PROBLEM TO WORK ON — Every entry should be duplicated verbatim, and no picture may appear in the copy.

THE RECORDS —
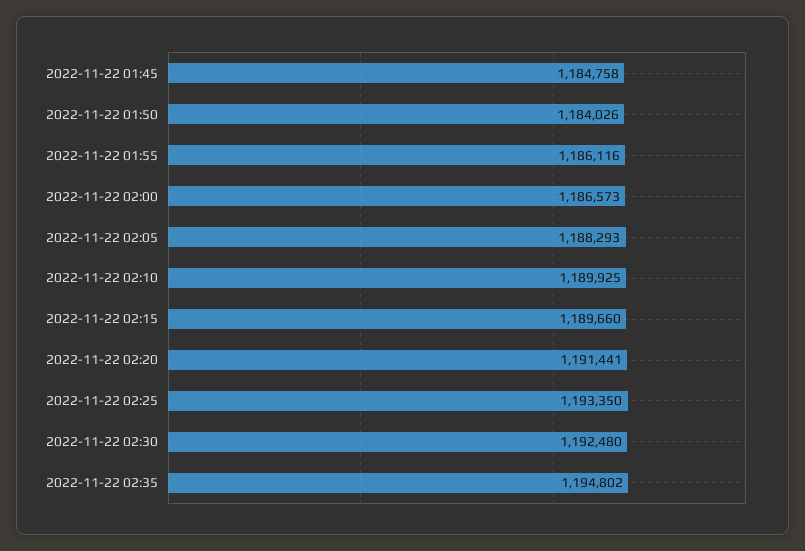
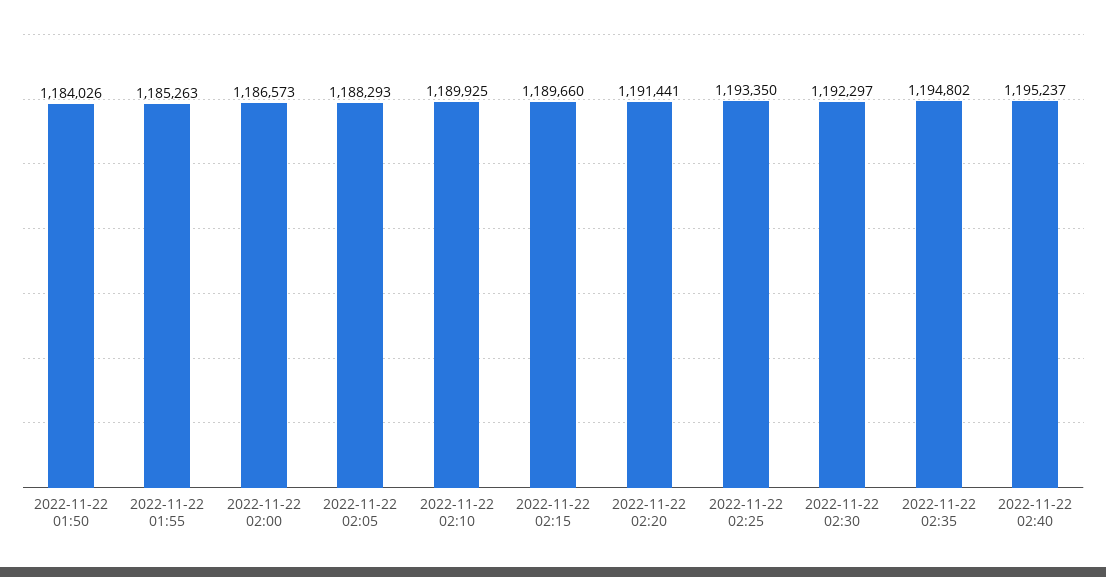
2022-11-22 01:45: 1184758 -> none
2022-11-22 01:55: 1186116 -> 1185263
2022-11-22 02:30: 1192480 -> 1192297
2022-11-22 02:40: none -> 1195237

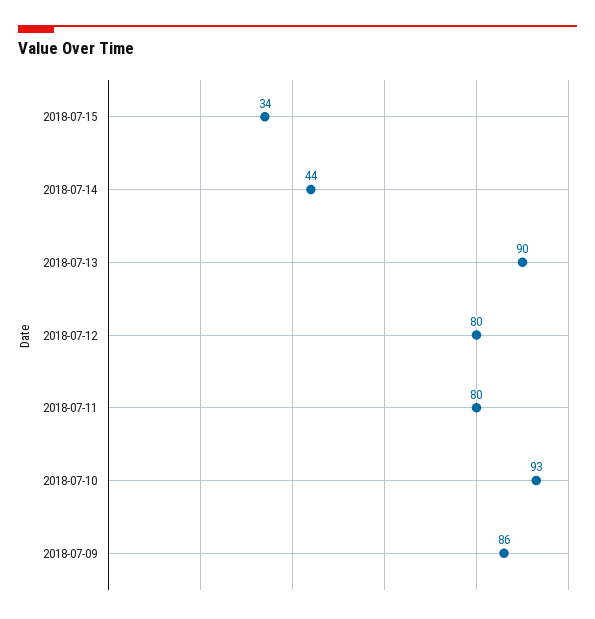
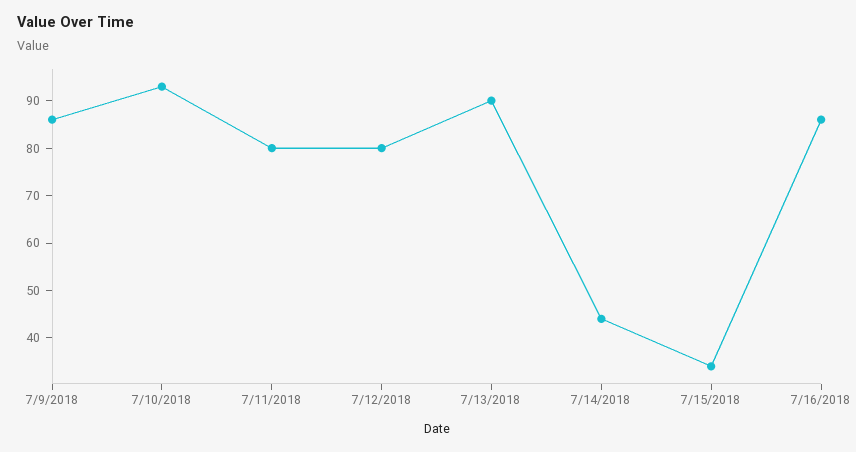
7/16/2018: none -> 85

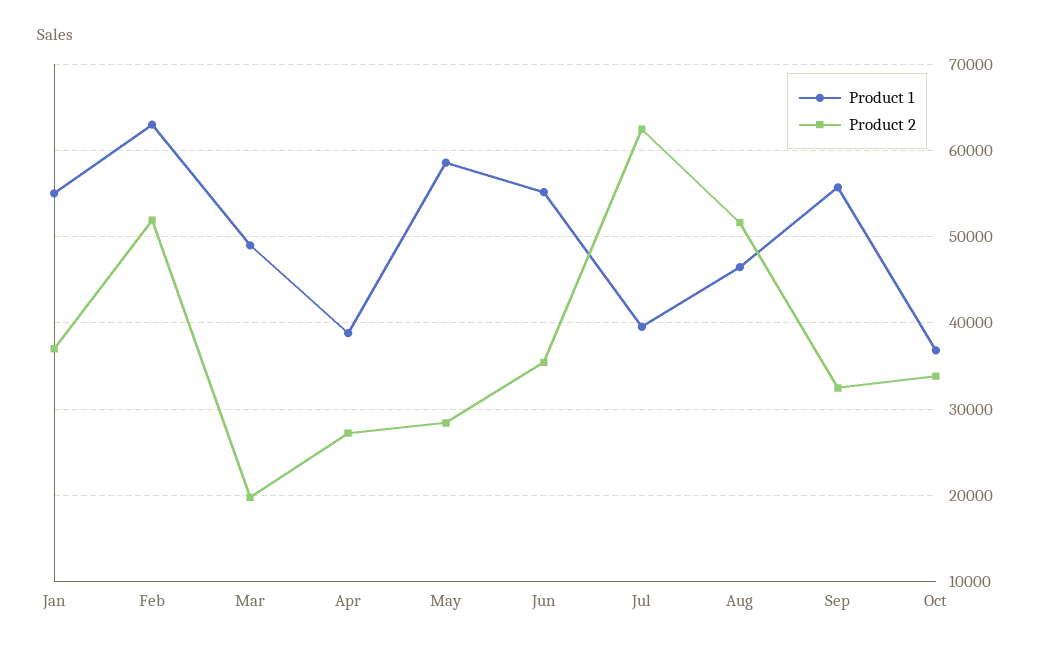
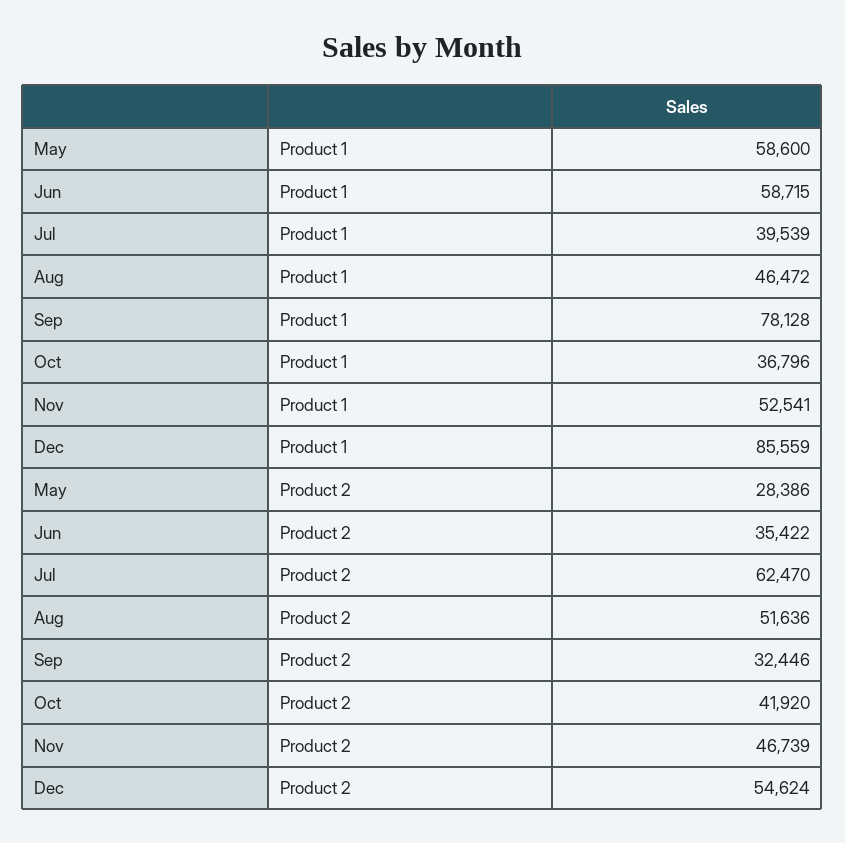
Product 1, Jan: 55000 -> none
Product 2, Jan: 37000 -> none
Product 1, Feb: 63000 -> none
Product 2, Feb: 52000 -> none
Product 1, Mar: 49000 -> none
Product 2, Mar: 20000 -> none
Product 1, Apr: 39000 -> none
Product 2, Apr: 27000 -> none
Product 1, Jun: 55000 -> 58715
Product 1, Sep: 56000 -> 78128
Product 2, Oct: 34000 -> 41920
Product 1, Nov: none -> 52541
Product 1, Dec: none -> 85559
Product 2, Nov: none -> 46739
Product 2, Dec: none -> 54624

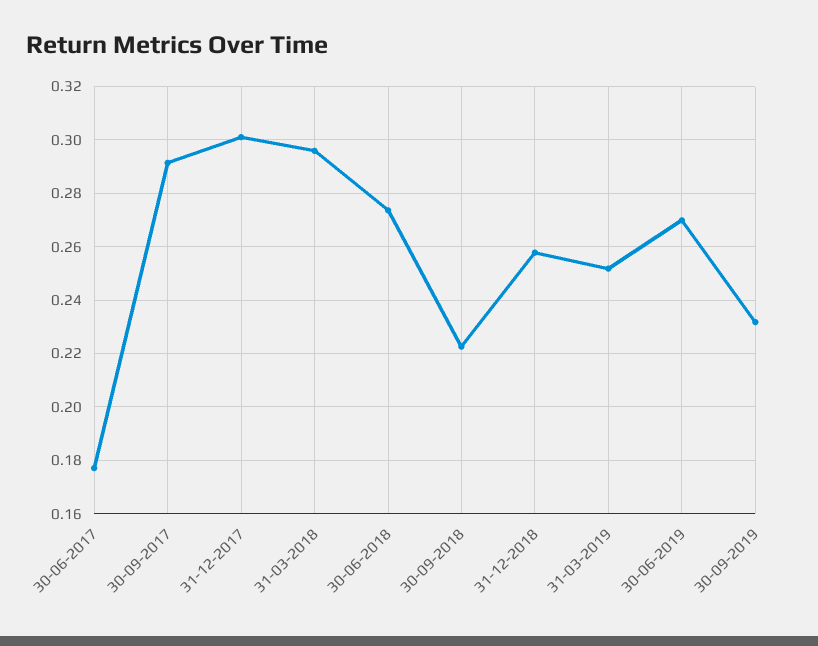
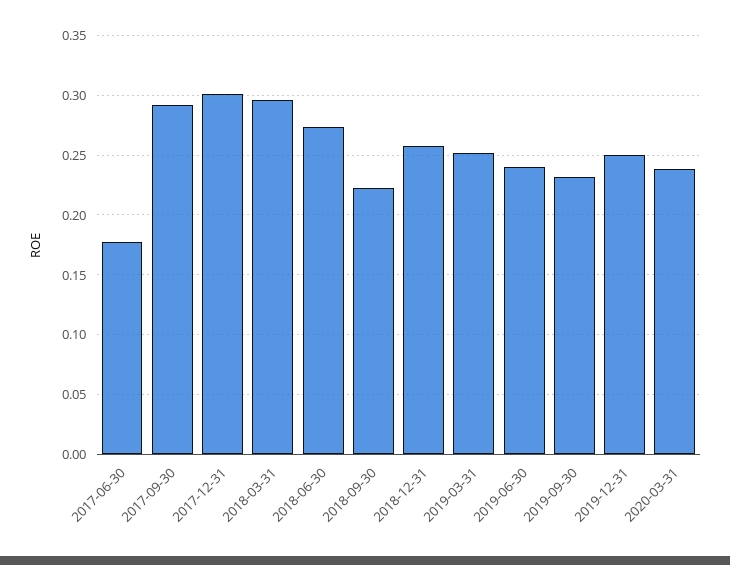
30-06-2019: 0.27 -> 0.24
2019-12-31: none -> 0.25
2020-03-31: none -> 0.24

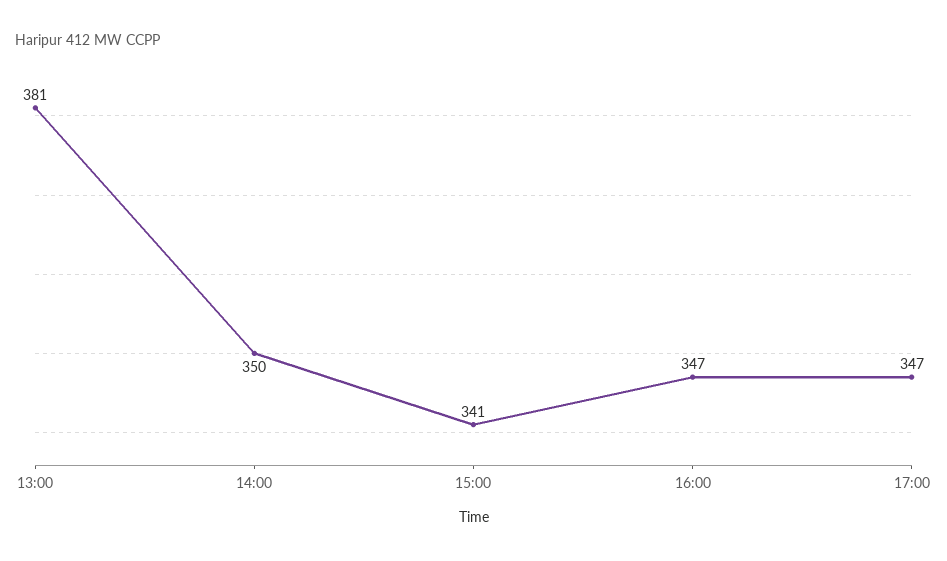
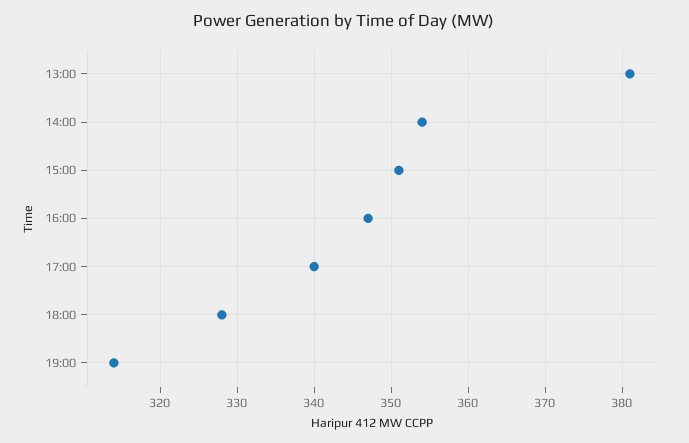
14:00: 350 -> 354
15:00: 341 -> 351
17:00: 347 -> 340
18:00: none -> 328
19:00: none -> 314

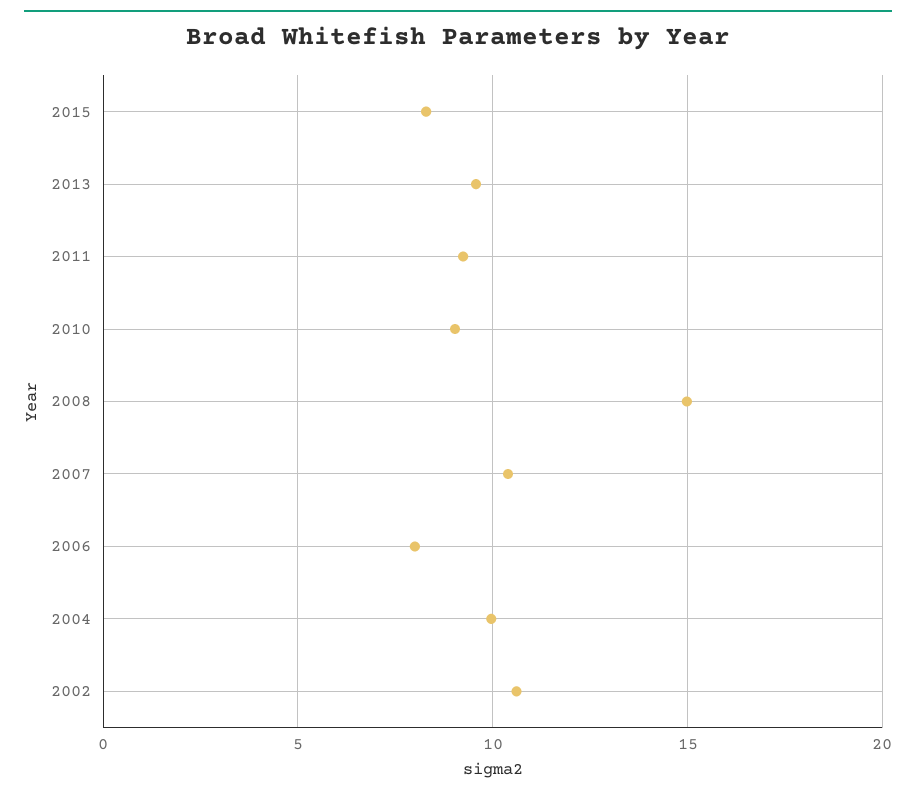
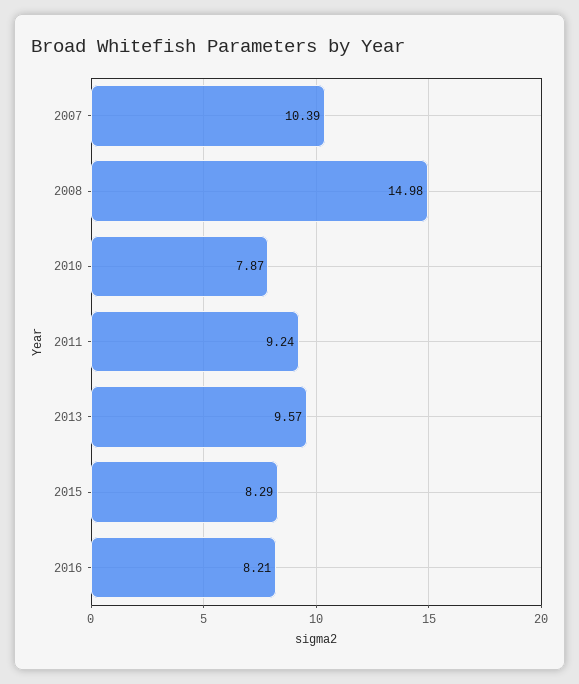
2010: 9 -> 7.87
2006: 8 -> none
2004: 10 -> none
2002: 10.5 -> none
2016: none -> 8.21

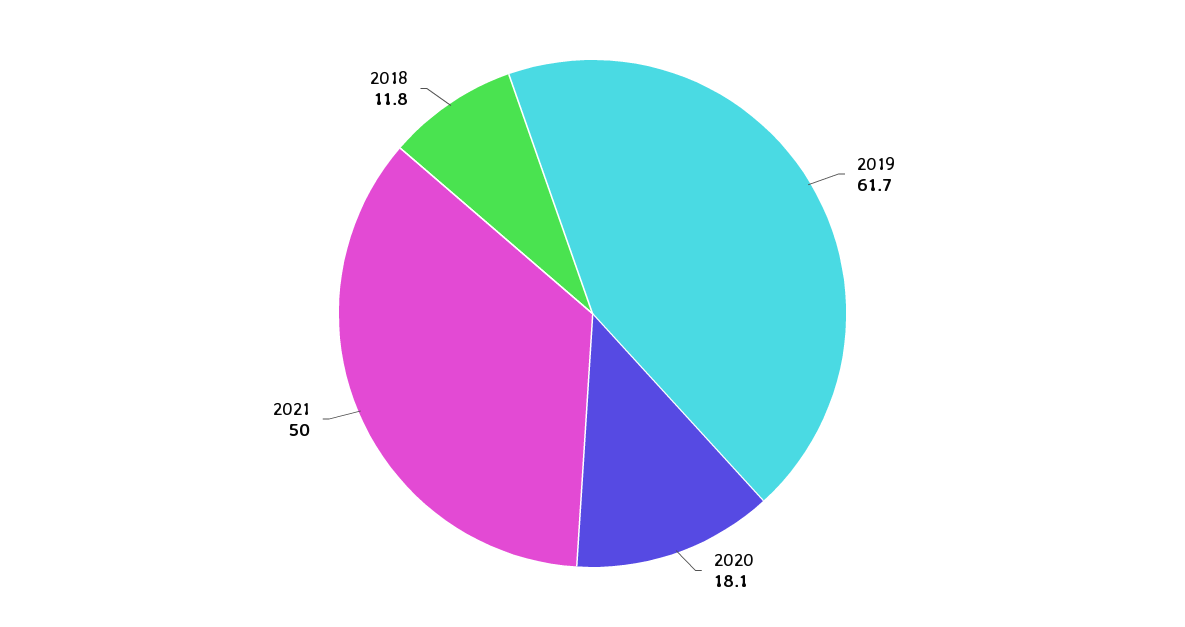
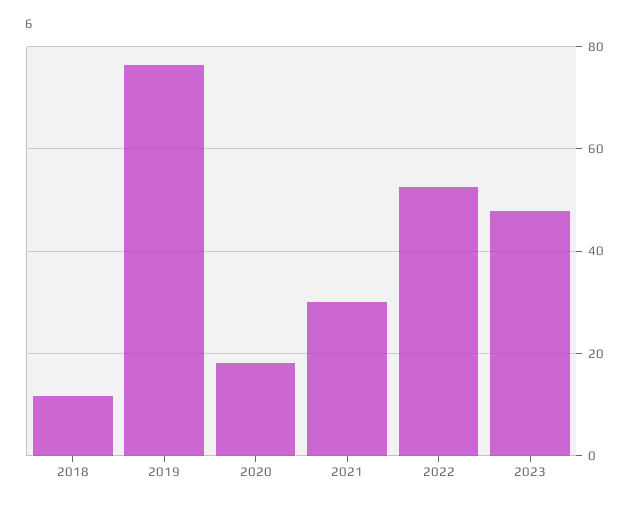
2019: 61.7 -> 76
2021: 50 -> 30
2022: none -> 52
2023: none -> 48

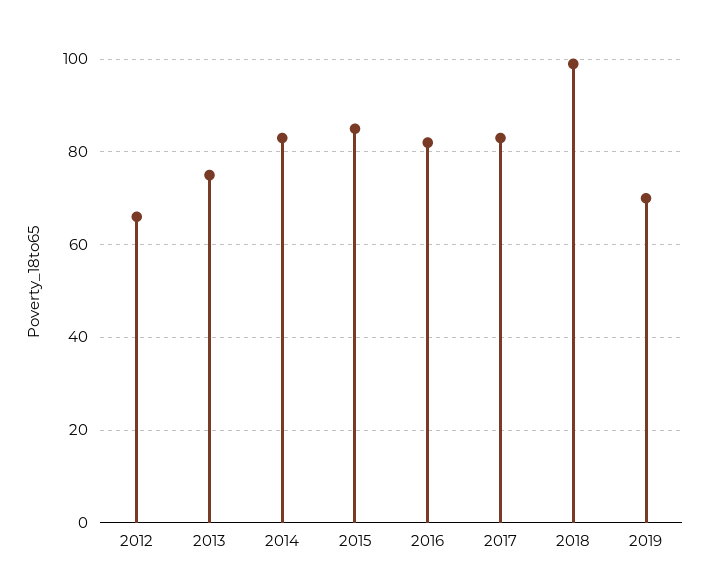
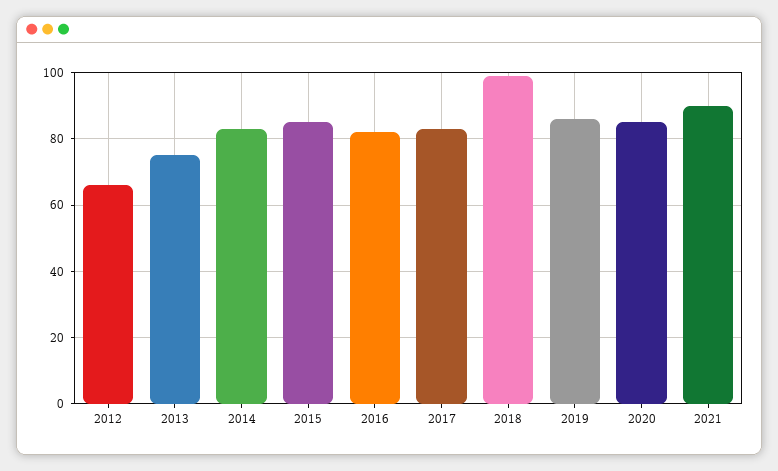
2019: 70 -> 85
2020: none -> 85
2021: none -> 90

TASK RESPONSE —
2022-11-22 01:45: 1184758 -> none
2022-11-22 01:55: 1186116 -> 1185263
2022-11-22 02:30: 1192480 -> 1192297
2022-11-22 02:40: none -> 1195237

7/16/2018: none -> 85

Product 1, Jan: 55000 -> none
Product 2, Jan: 37000 -> none
Product 1, Feb: 63000 -> none
Product 2, Feb: 52000 -> none
Product 1, Mar: 49000 -> none
Product 2, Mar: 20000 -> none
Product 1, Apr: 39000 -> none
Product 2, Apr: 27000 -> none
Product 1, Jun: 55000 -> 58715
Product 1, Sep: 56000 -> 78128
Product 2, Oct: 34000 -> 41920
Product 1, Nov: none -> 52541
Product 1, Dec: none -> 85559
Product 2, Nov: none -> 46739
Product 2, Dec: none -> 54624

30-06-2019: 0.27 -> 0.24
2019-12-31: none -> 0.25
2020-03-31: none -> 0.24

14:00: 350 -> 354
15:00: 341 -> 351
17:00: 347 -> 340
18:00: none -> 328
19:00: none -> 314

2010: 9 -> 7.87
2006: 8 -> none
2004: 10 -> none
2002: 10.5 -> none
2016: none -> 8.21

2019: 61.7 -> 76
2021: 50 -> 30
2022: none -> 52
2023: none -> 48

2019: 70 -> 85
2020: none -> 85
2021: none -> 90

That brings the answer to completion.